### EXERCISE INSTRUCTIONS
Copy all records precisely, apart from the pictures.

****************

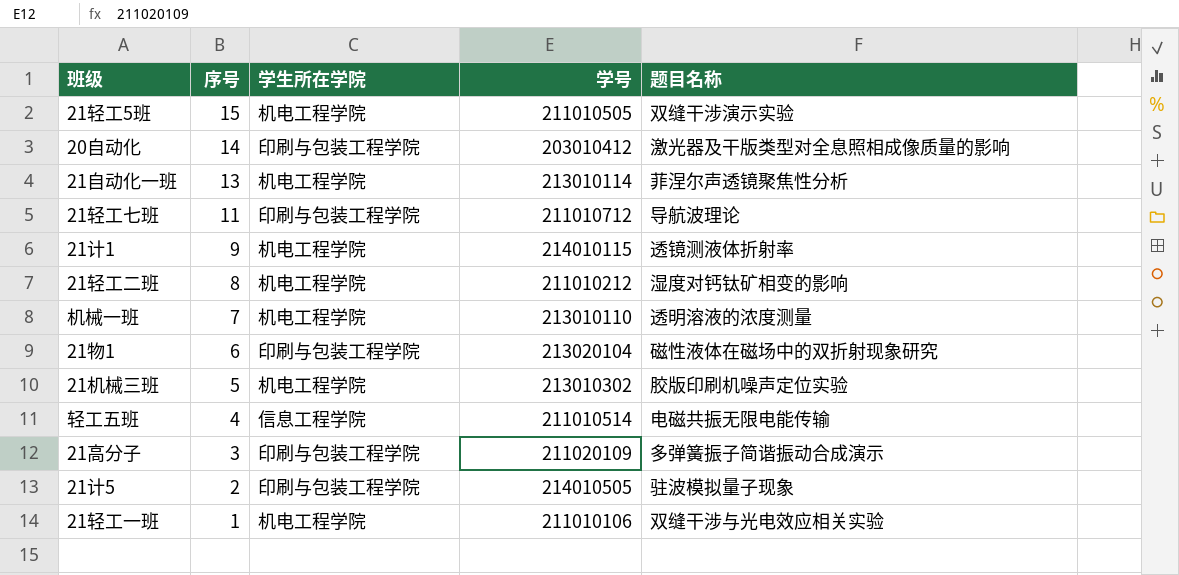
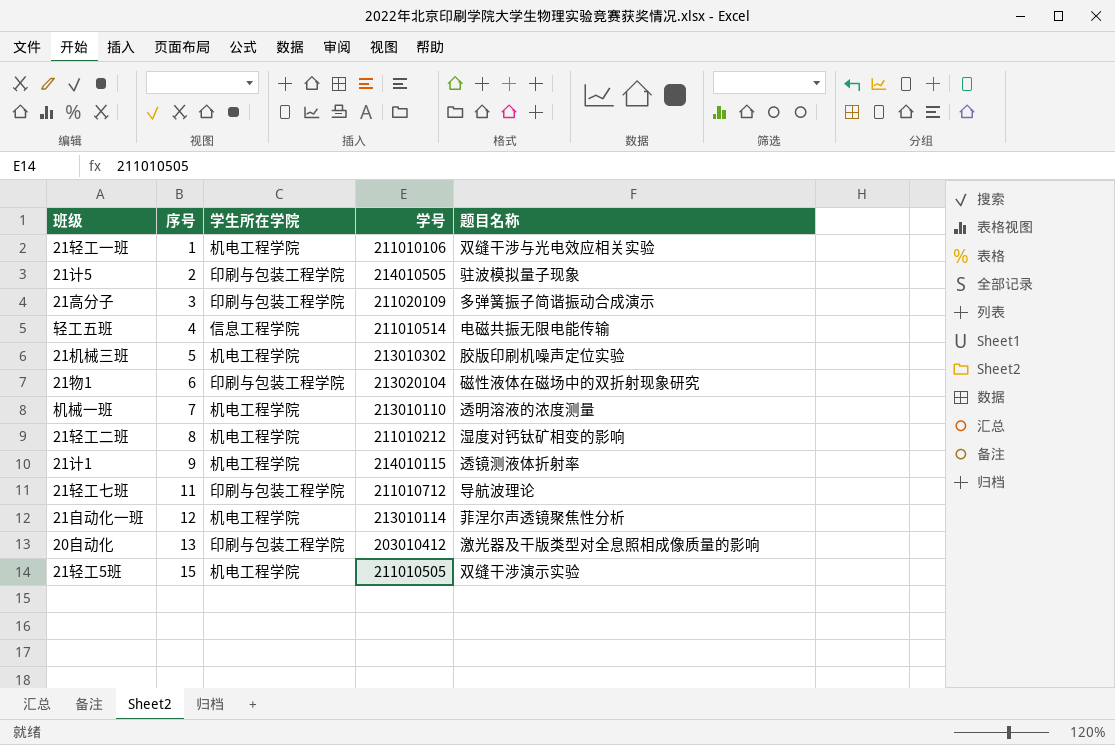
row order: 序号 descending -> 序号 ascending
21自动化一班 | 序号: 13 -> 12
20自动化 | 序号: 14 -> 13

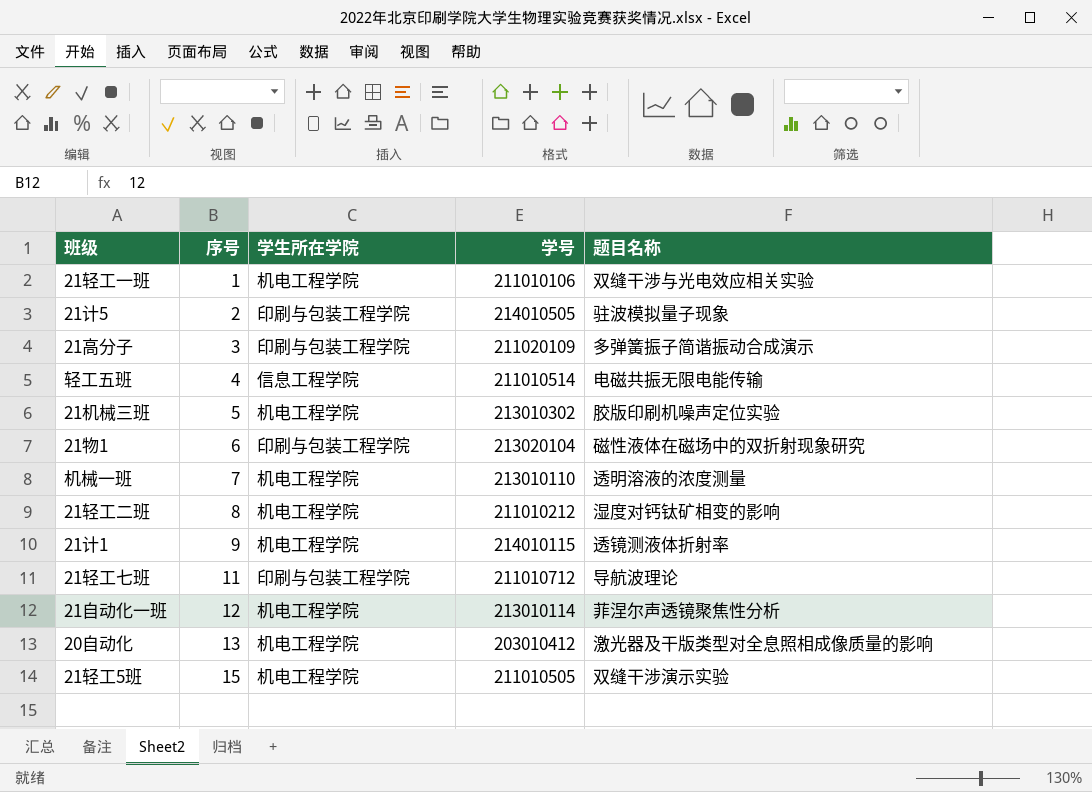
20自动化 | 学生所在学院: 印刷与包装工程学院 -> 机电工程学院

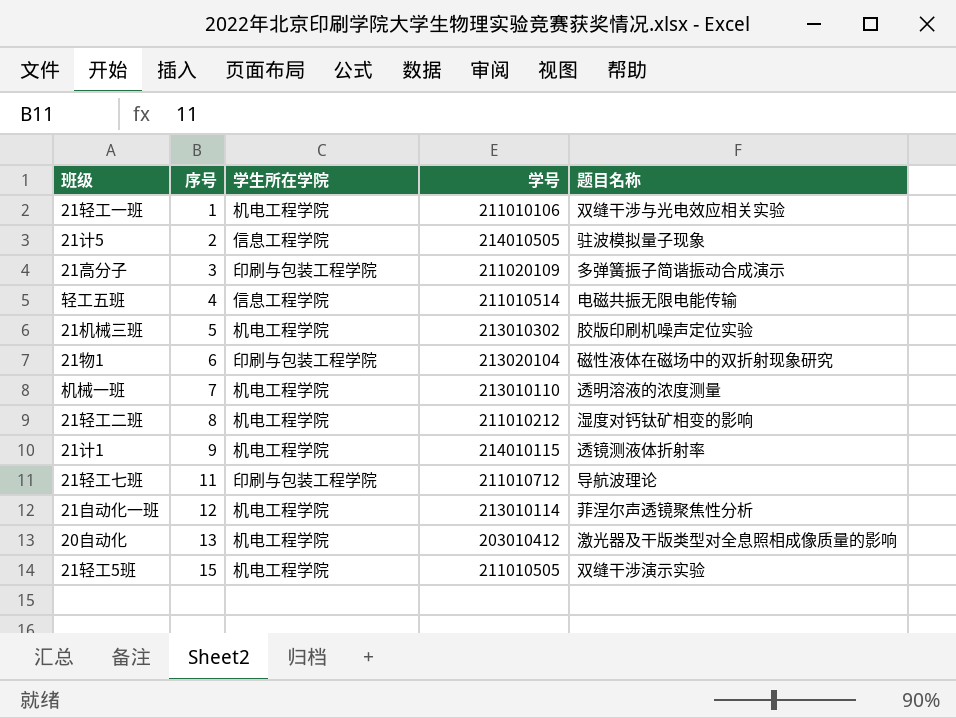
21计5 | 学生所在学院: 印刷与包装工程学院 -> 信息工程学院

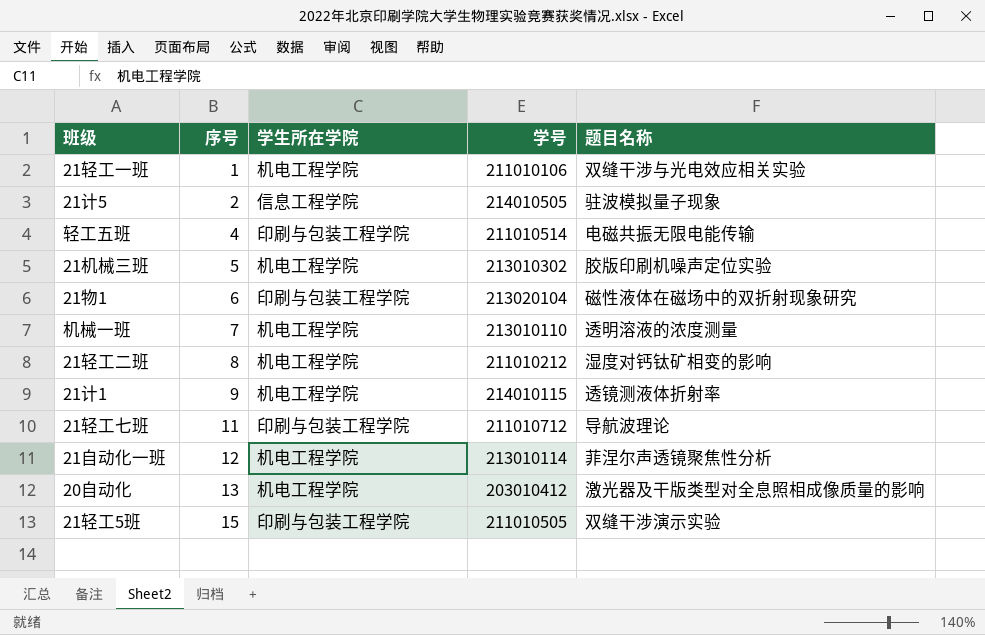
row 21高分子: 3 | 印刷与包装工程学院 | 211020109 | 多弹簧振子简谐振动合成演示 -> none
轻工五班 | 学生所在学院: 信息工程学院 -> 印刷与包装工程学院
21轻工5班 | 学生所在学院: 机电工程学院 -> 印刷与包装工程学院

****************

### EXERCISE SOLUTION
row order: 序号 descending -> 序号 ascending
21自动化一班 | 序号: 13 -> 12
20自动化 | 序号: 14 -> 13

20自动化 | 学生所在学院: 印刷与包装工程学院 -> 机电工程学院

21计5 | 学生所在学院: 印刷与包装工程学院 -> 信息工程学院

row 21高分子: 3 | 印刷与包装工程学院 | 211020109 | 多弹簧振子简谐振动合成演示 -> none
轻工五班 | 学生所在学院: 信息工程学院 -> 印刷与包装工程学院
21轻工5班 | 学生所在学院: 机电工程学院 -> 印刷与包装工程学院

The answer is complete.